# What 223 bullet



## 13ptbuck (Oct 3, 2016)

Who makes a good 223 round for hogs?  My 8 year old is determined to shoot a hog this year with my AR.  What do you recommend?


----------



## DYI hunting (Oct 3, 2016)

70 grain TSX


----------



## WayneB (Oct 3, 2016)

Depends on range and barrel twist. I shoot a 1:9 twist with 55 and 63 gr out to 350 YD. I like the 55's personally as I range shoot with em, and have zero worked out to different distances.
I've had 75gr tumble at 250YD with same barrel.
YMMV, but you'd want to continue shooting the same round you zero'd with or spend range time and rounds to rezero.


----------



## 13ptbuck (Oct 4, 2016)

It is a 1:7 twist.  It is zeroed for 55 grain, but I always check my zero for different ammo.


----------



## frankwright (Oct 4, 2016)

I have a 1:7 also. I handload the 55 gr Barnes TSX and the one hog I shot 165lbs weighed went right down.
The ammo is expensive but I think it would work well on deer.
Four or five rounds to check zero and 15 more to kill 15 deer!


----------



## Chase4556 (Oct 5, 2016)

With a 1:7, look hard at the TSX bullets. They are expensive, but maybe try to buy a box of the two higher grain weight(62 and 70gr?) and see how your rifle shoots them. 

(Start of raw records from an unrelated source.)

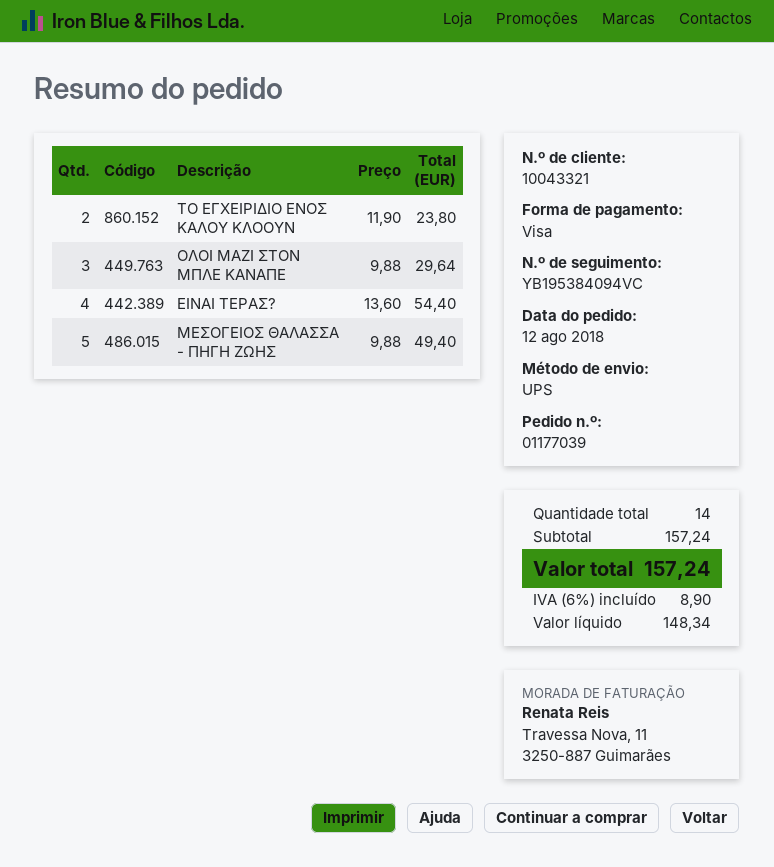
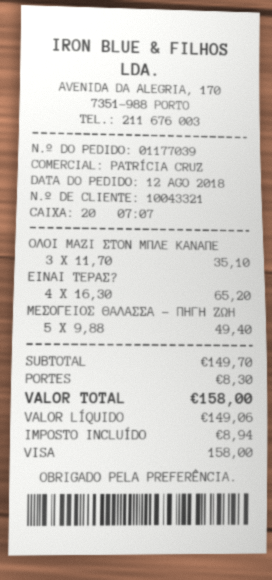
ΤΟ ΕΓΧΕΙΡΙΔΙΟ ΕΝΟΣ ΚΑΛΟΥ ΚΛΟΟΥΝ: 2 x 11.90 = 23.80 -> none
ΟΛΟΙ ΜΑΖΙ ΣΤΟΝ ΜΠΛΕ ΚΑΝΑΠΕ: 3 x 9.88 = 29.64 -> 3 x 11.70 = 35.10
ΕΙΝΑΙ ΤΕΡΑΣ?: 4 x 13.60 = 54.40 -> 4 x 16.30 = 65.20
subtotal: 157.24 -> 149.70
shipping: none -> 8.30
net: 148.34 -> 149.06
tax: 8.90 -> 8.94
total: 157.24 -> 158.00

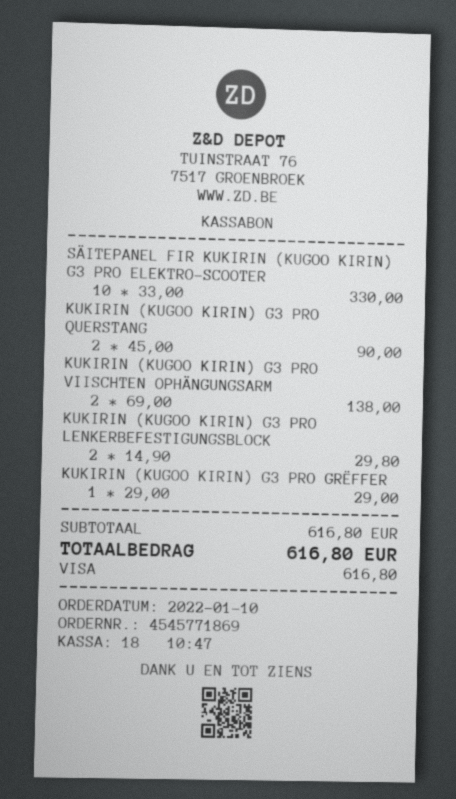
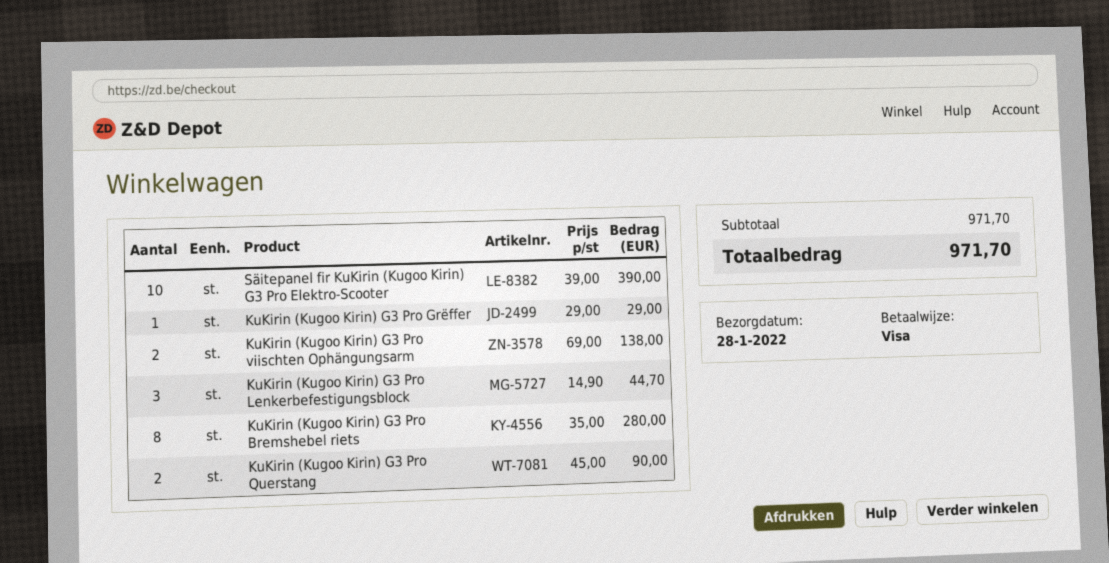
SÄITEPANEL FIR KUKIRIN (KUGOO KIRIN) G3 PRO ELEKTRO-SCOOTER: 10 x 33.00 = 330.00 -> 10 x 39.00 = 390.00
KUKIRIN (KUGOO KIRIN) G3 PRO LENKERBEFESTIGUNGSBLOCK: 2 x 14.90 = 29.80 -> 3 x 14.90 = 44.70
KuKirin (Kugoo Kirin) G3 Pro Bremshebel riets: none -> 8 x 35.00 = 280.00
subtotal: 616.80 -> 971.70
total: 616.80 -> 971.70

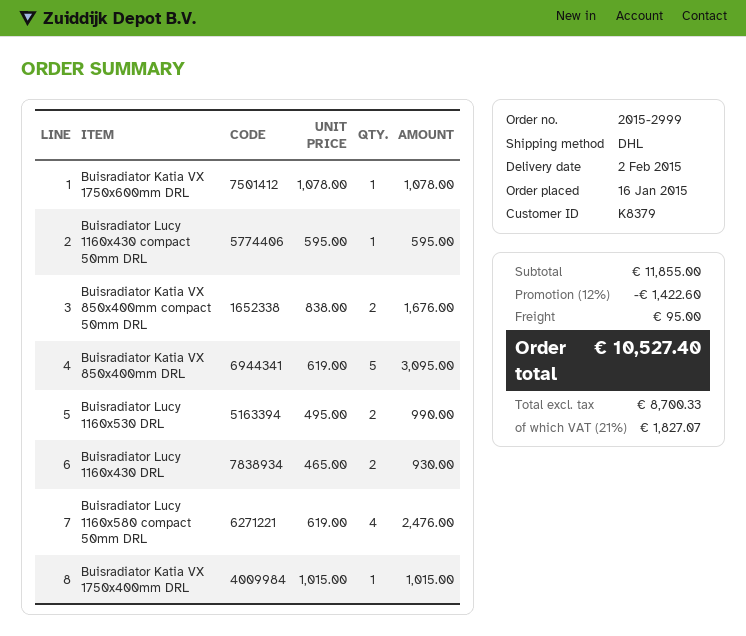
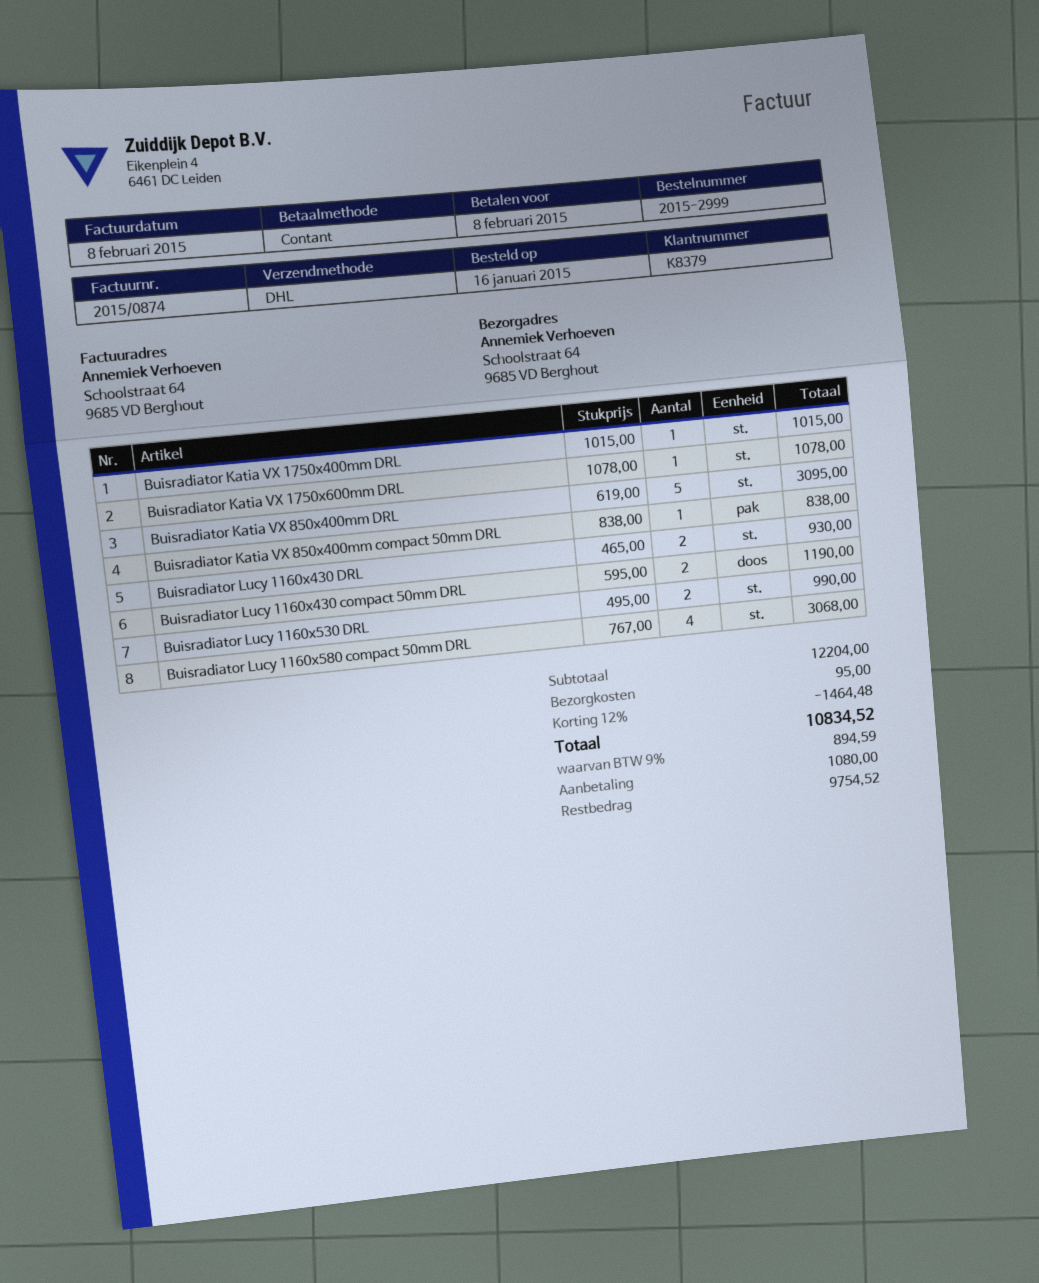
Buisradiator Lucy 1160x430 compact 50mm DRL: 1 x 595.00 = 595.00 -> 2 x 595.00 = 1190.00
Buisradiator Katia VX 850x400mm compact 50mm DRL: 2 x 838.00 = 1676.00 -> 1 x 838.00 = 838.00
Buisradiator Lucy 1160x580 compact 50mm DRL: 4 x 619.00 = 2476.00 -> 4 x 767.00 = 3068.00
subtotal: 11855.00 -> 12204.00
discount: 12% = 1422.60 -> 12% = 1464.48
tax: 21% = 1827.07 -> 9% = 894.59
total: 10527.40 -> 10834.52

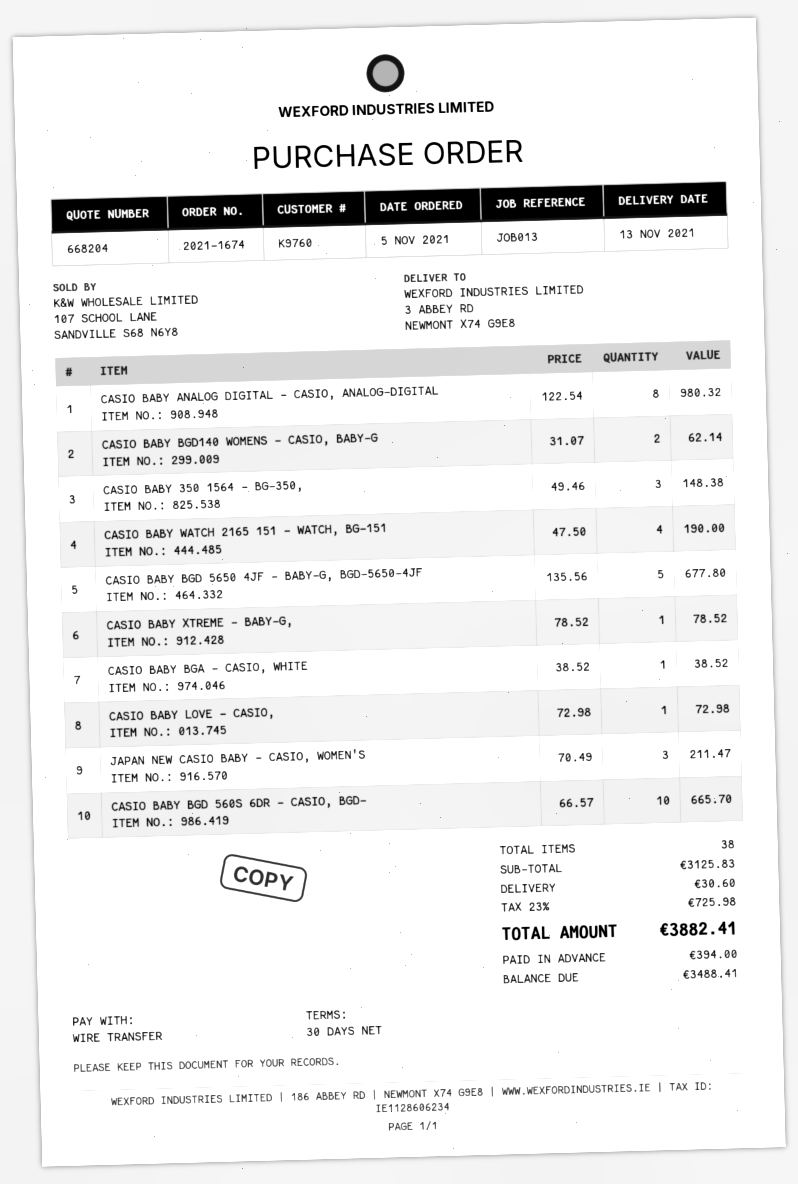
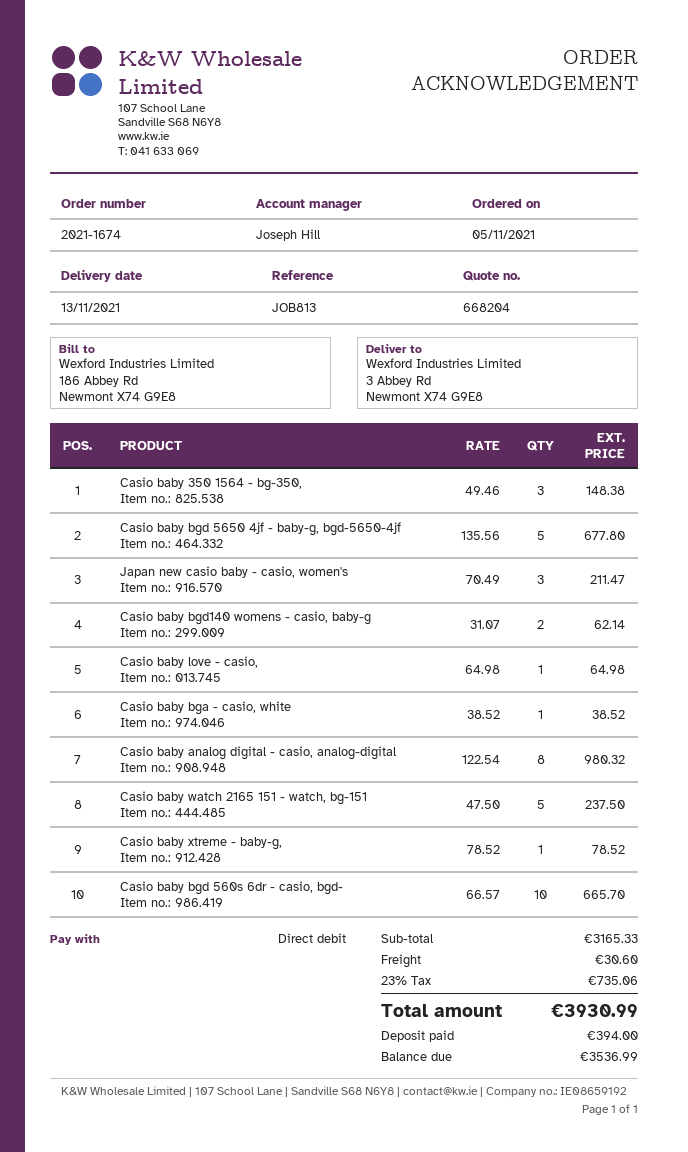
reference: JOB013 -> JOB813
payment method: bank transfer -> direct debit
CASIO BABY WATCH 2165 151 - WATCH, BG-151: 4 x 47.50 = 190.00 -> 5 x 47.50 = 237.50
CASIO BABY LOVE - CASIO,: 1 x 72.98 = 72.98 -> 1 x 64.98 = 64.98
subtotal: 3125.83 -> 3165.33
tax: 23% = 725.98 -> 23% = 735.06
total: 3882.41 -> 3930.99
balance: 3488.41 -> 3536.99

I have a 1:9 and it wouldn't even stabilize the 62gr tsx. I handload the 65gr sierra gameking, and it does very well on pigs and deer. I have shot pigs with factory 62gr federal fusion ammo with good results to. 

Best bet is to hit them multiple times, or put it in the head/neck.


----------



## Toddmann (Oct 5, 2016)

These.


----------



## Barebowyer (Oct 5, 2016)

55 gr Hornady V-max, head shots.  Every single one I have shot with this round has been DRT!!!! That's just my opinion.  Shot placement is always key!


----------



## Sgt.USMC (Oct 7, 2016)

I use cheapo Winchester 55 grain soft point. So far one shot, one kill. DRT


----------



## bfriendly (Oct 8, 2016)

Just use what your gun likes that is expandable.............Any .223 ammo will do the job with decent shot placement

I'm with your kid as I too want to shoot a hog with my AR! Have not shot anything but targets with it up to this point...........This year, Pinelog added the "No furbearer hunting" line again in the Regs. Major Bummer as that takes away a lot of my AR Time in the woods


----------



## Flaustin1 (Oct 9, 2016)

Barnes no doubt.  I tend to stay away from the heavy ones though.  I run 45 grainers in hand loads and if im in a hurry I will use the 55s in factory ammo.


----------



## bfriendly (Oct 18, 2016)

Flaustin1 said:


> Barnes no doubt.  I tend to stay away from the heavy ones though.  I run 45 grainers in hand loads and if im in a hurry I will use the 55s in factory ammo.



What your twist ratio? I keep hearing(and I have a chart that shows it) twist and weight go hand in hand. I have 1:7 and I am afraid to shoot lighter ammo.........still not confident in anything


----------



## rosewood (Oct 21, 2016)

The 65 Grain Sierra Game king shoots dead accurate in my 1:7 twist colt and 1:9 twist M&P.  I have yet to use it on game, but have good things about the results.  I roll my own and do not know if any manufacturer loads them.

Rosewood


----------



## Pavy (Oct 31, 2016)

I use the 70gr TSX on deer and would have no hesitation to use them on hogs.


----------



## tracker12 (Dec 12, 2016)

1 in 7 twist will handle heavier bullet.  I have been shooting Speer Gold Dot 64gr and plan on trying the Hog Hammers.  I like Barnes bullets.


----------